── MATERIAL FOR THIS TASK ──

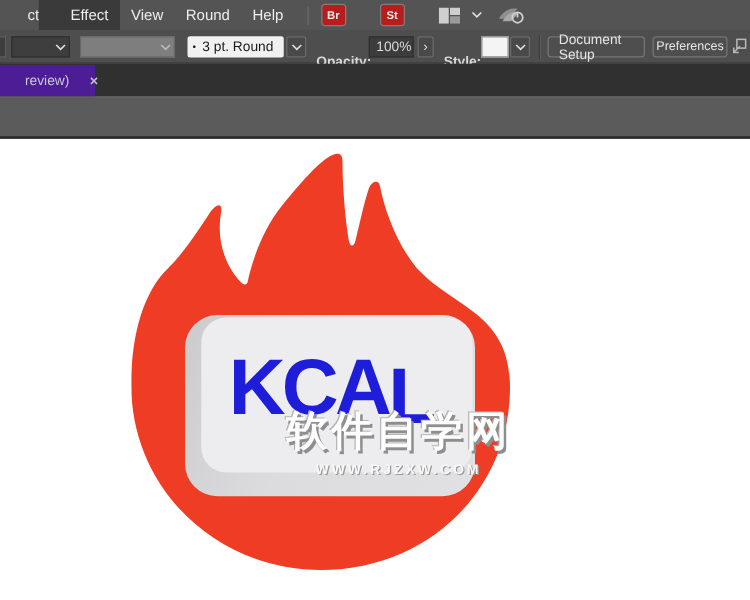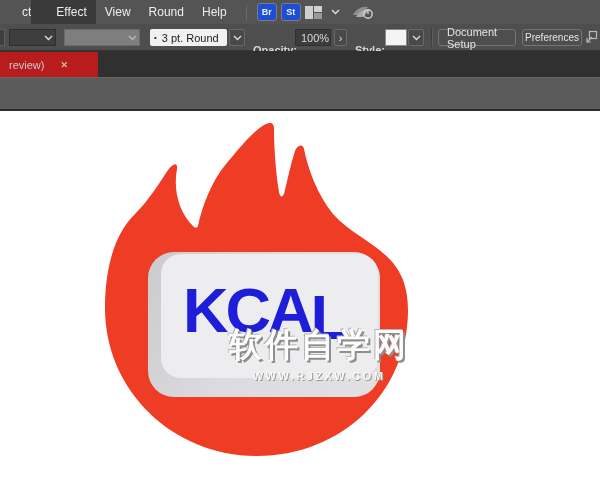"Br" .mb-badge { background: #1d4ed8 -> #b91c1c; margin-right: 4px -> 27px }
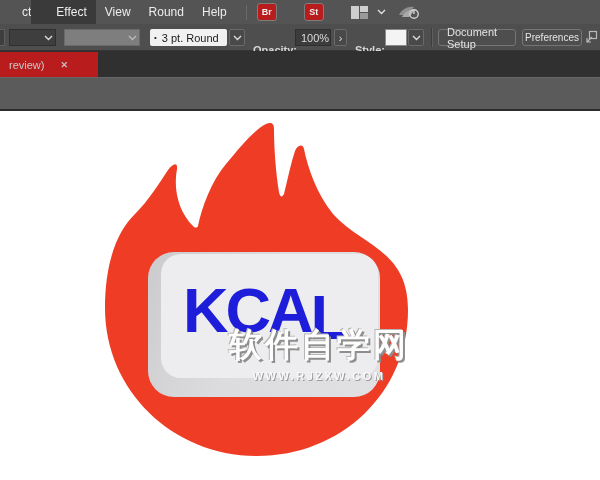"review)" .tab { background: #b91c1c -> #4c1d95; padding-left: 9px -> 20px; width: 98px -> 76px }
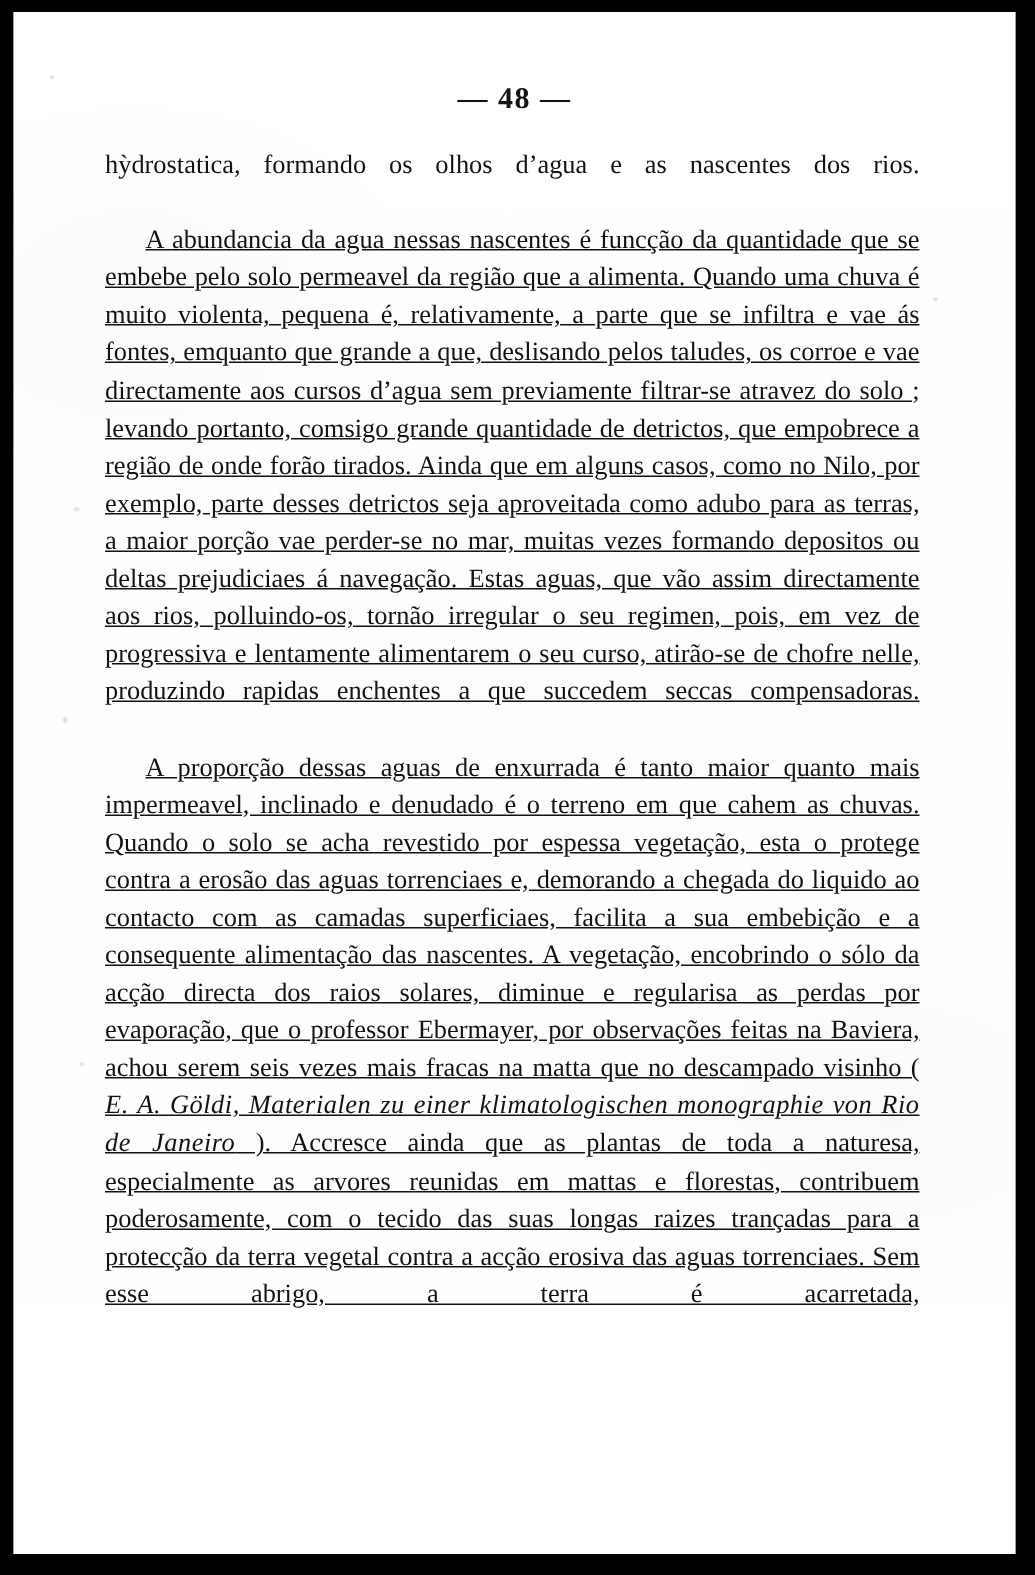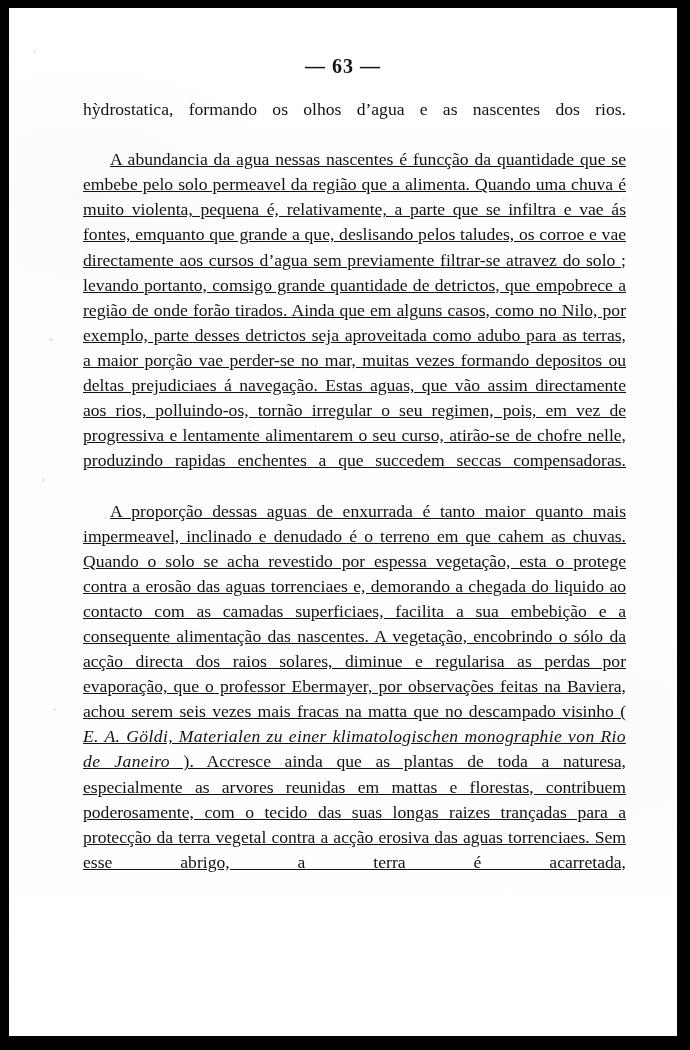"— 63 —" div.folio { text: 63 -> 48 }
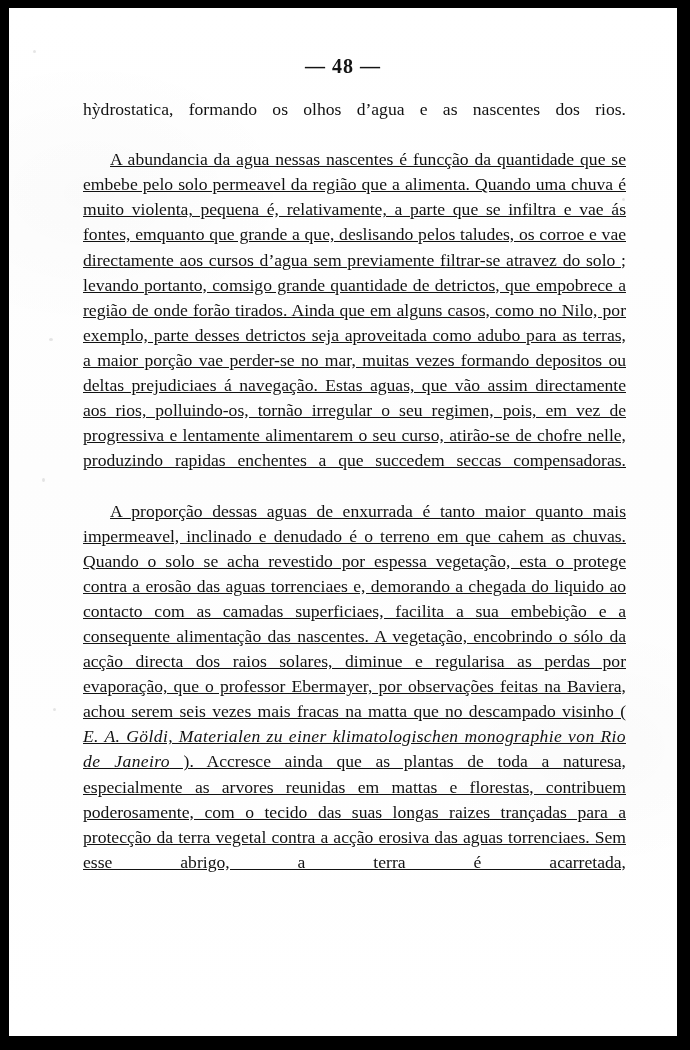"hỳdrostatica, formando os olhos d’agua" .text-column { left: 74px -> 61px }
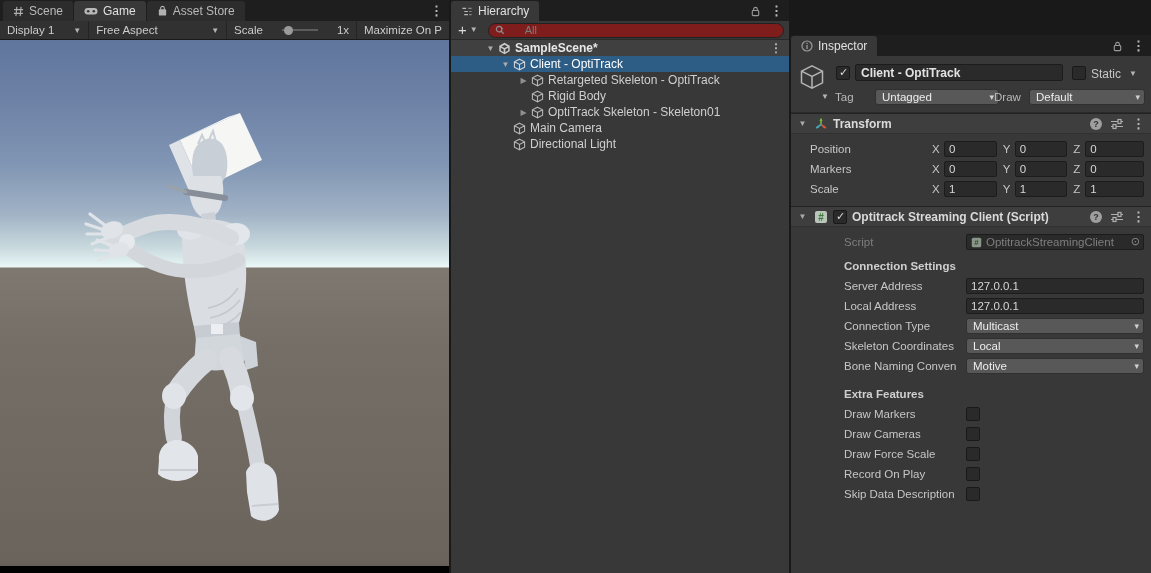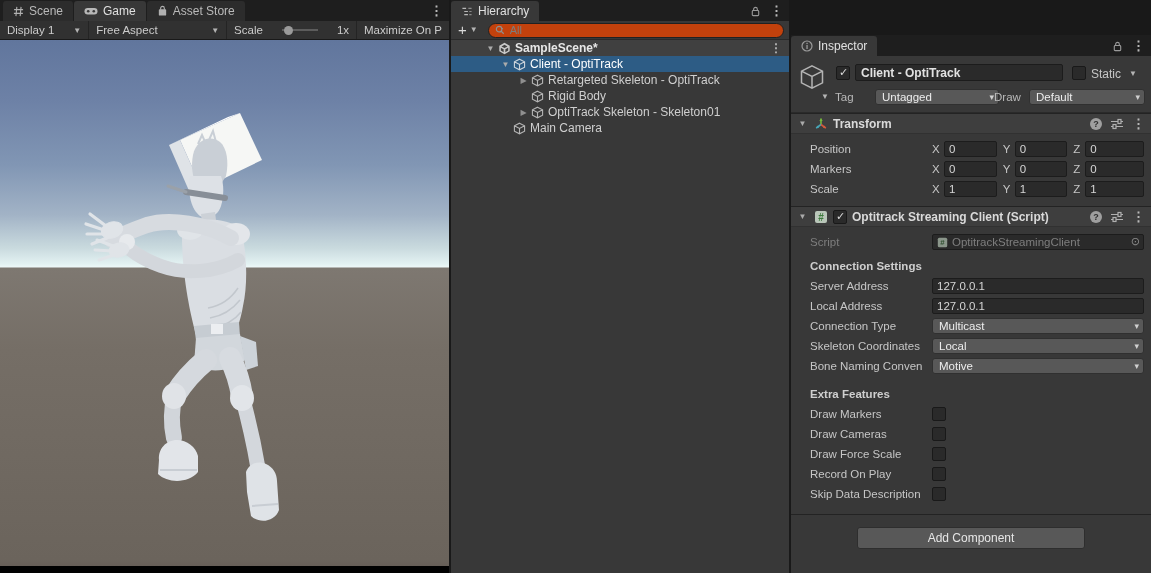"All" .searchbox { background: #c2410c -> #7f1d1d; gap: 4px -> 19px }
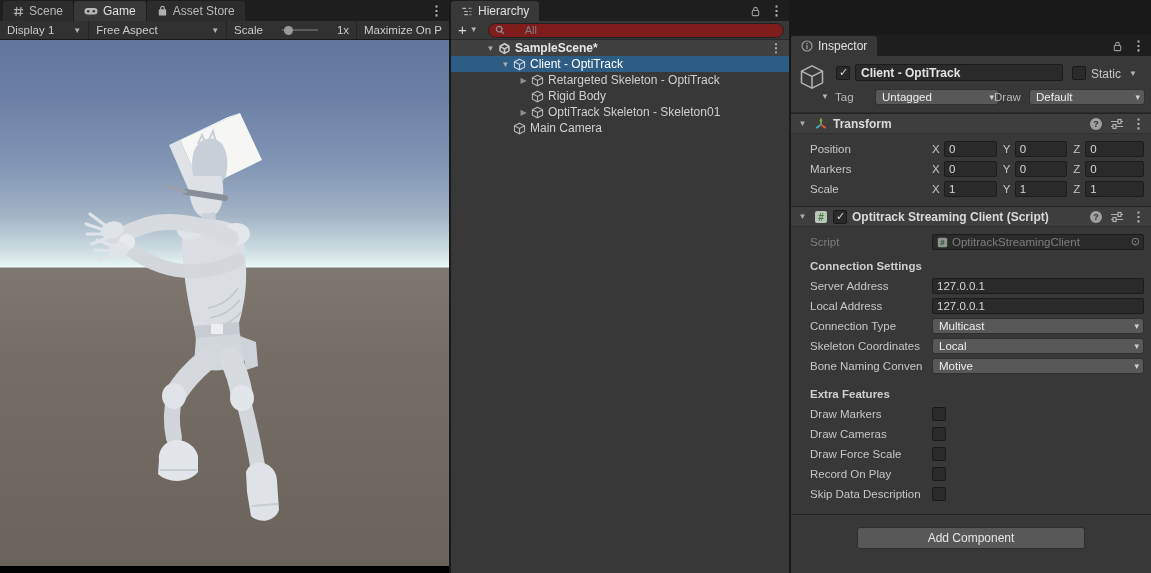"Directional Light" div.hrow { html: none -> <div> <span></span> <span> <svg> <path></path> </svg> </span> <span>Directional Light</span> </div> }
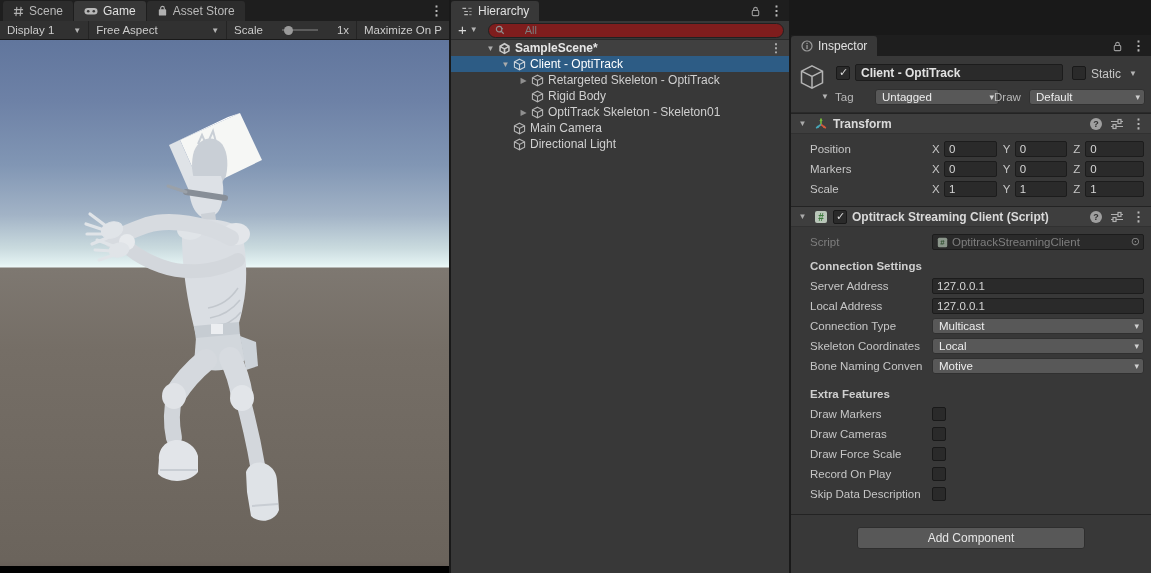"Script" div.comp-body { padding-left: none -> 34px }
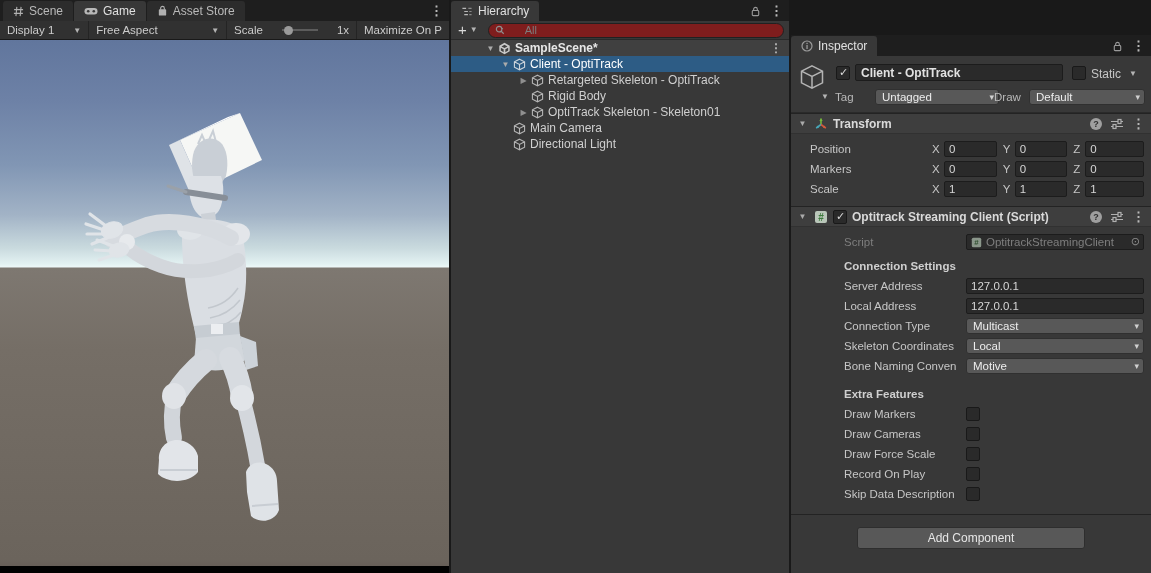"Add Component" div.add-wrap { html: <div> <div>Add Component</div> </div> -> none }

───

[HOW TO COMPLETE THIS TASK] Copy the entries above exactly from the line with "padding-left: none ->" down to their last line, both ends included. Do not copy any pictures.

[SOLUTION BELOW]
"Script" div.comp-body { padding-left: none -> 34px }
"Add Component" div.add-wrap { html: <div> <div>Add Component</div> </div> -> none }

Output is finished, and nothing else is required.